**Record set**
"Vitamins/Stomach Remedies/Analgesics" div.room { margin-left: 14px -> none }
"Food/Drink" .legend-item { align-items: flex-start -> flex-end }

---

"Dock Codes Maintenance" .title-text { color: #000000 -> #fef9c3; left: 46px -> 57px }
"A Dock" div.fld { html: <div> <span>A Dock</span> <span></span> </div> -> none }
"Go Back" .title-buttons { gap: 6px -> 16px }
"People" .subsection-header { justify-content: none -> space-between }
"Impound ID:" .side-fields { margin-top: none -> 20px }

...

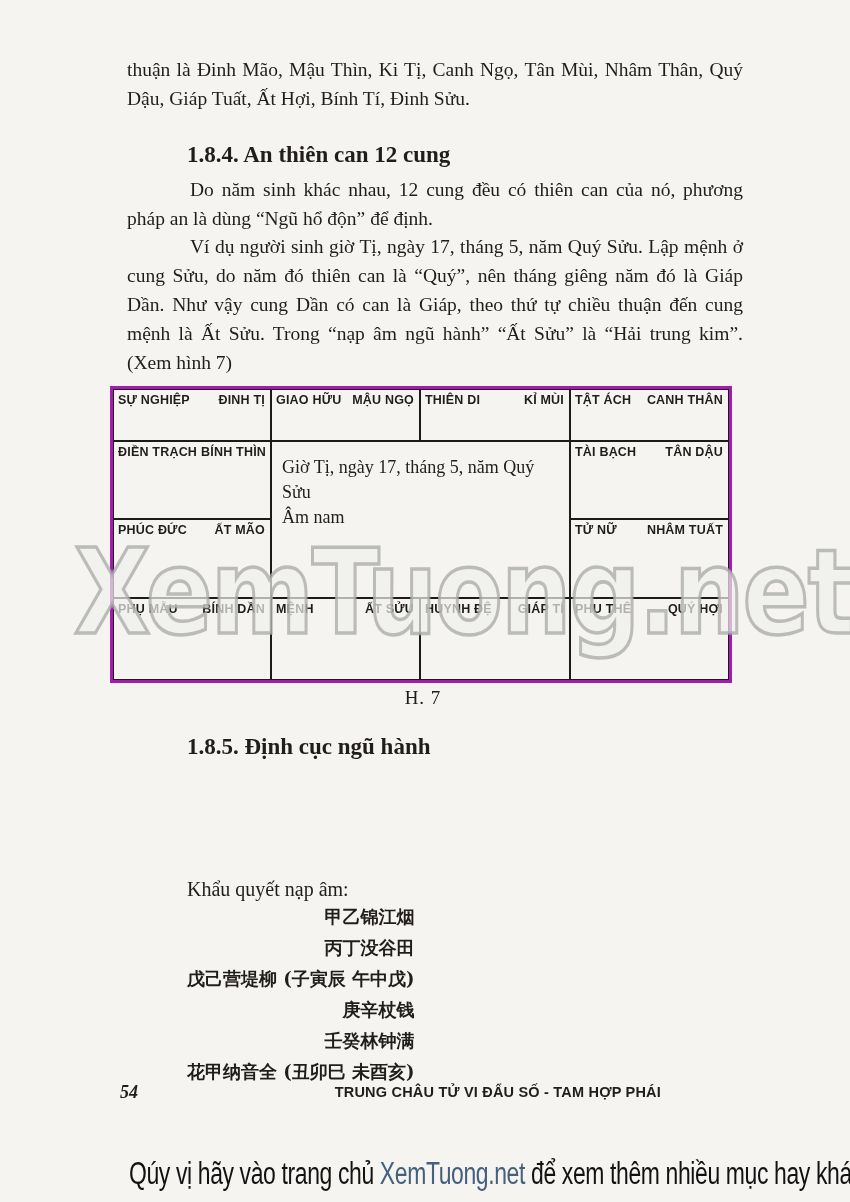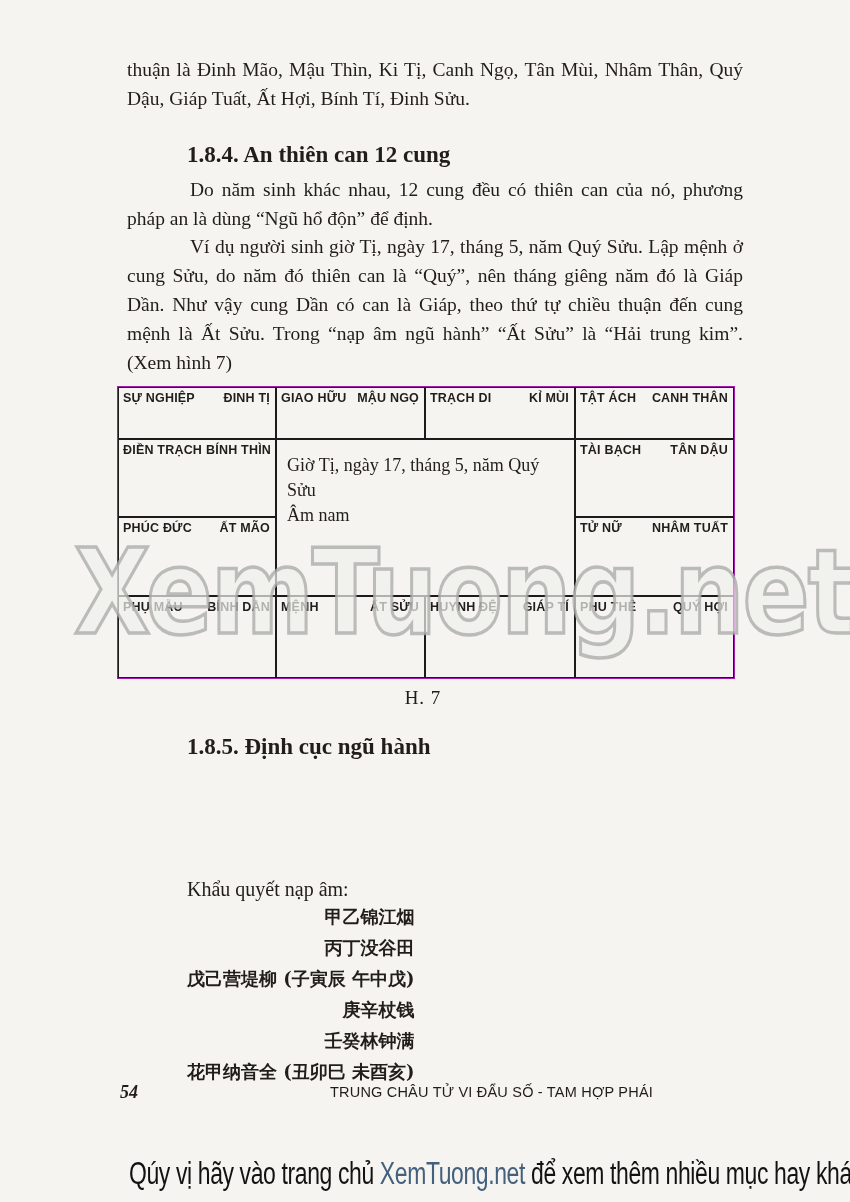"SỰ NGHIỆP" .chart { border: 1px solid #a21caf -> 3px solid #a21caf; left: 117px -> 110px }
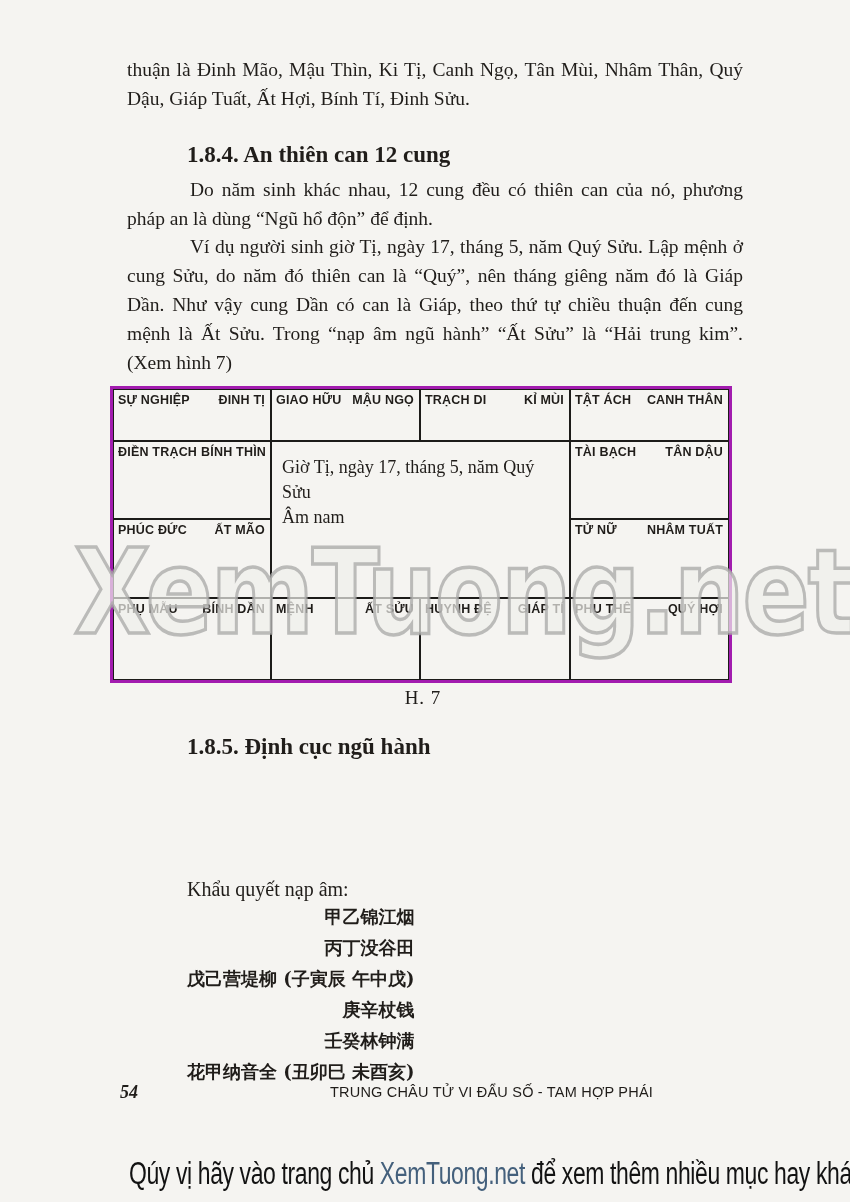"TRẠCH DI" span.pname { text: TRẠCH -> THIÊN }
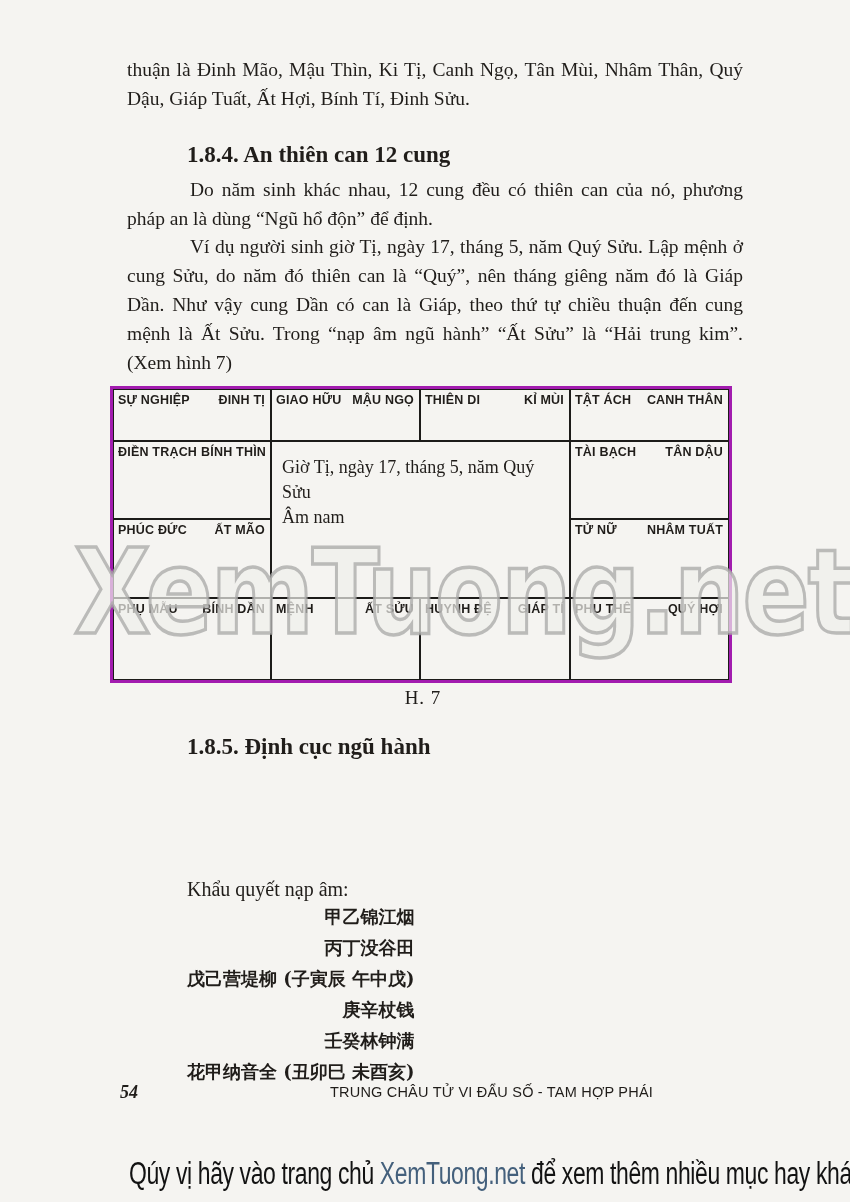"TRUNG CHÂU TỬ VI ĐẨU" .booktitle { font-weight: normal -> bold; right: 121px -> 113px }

**Action item**
Reproduce exactly the entries above, limited to the lines from the one with "html: <div> <span>A" through the one with "margin-top: none ->", both included.

**Output**
"A Dock" div.fld { html: <div> <span>A Dock</span> <span></span> </div> -> none }
"Go Back" .title-buttons { gap: 6px -> 16px }
"People" .subsection-header { justify-content: none -> space-between }
"Impound ID:" .side-fields { margin-top: none -> 20px }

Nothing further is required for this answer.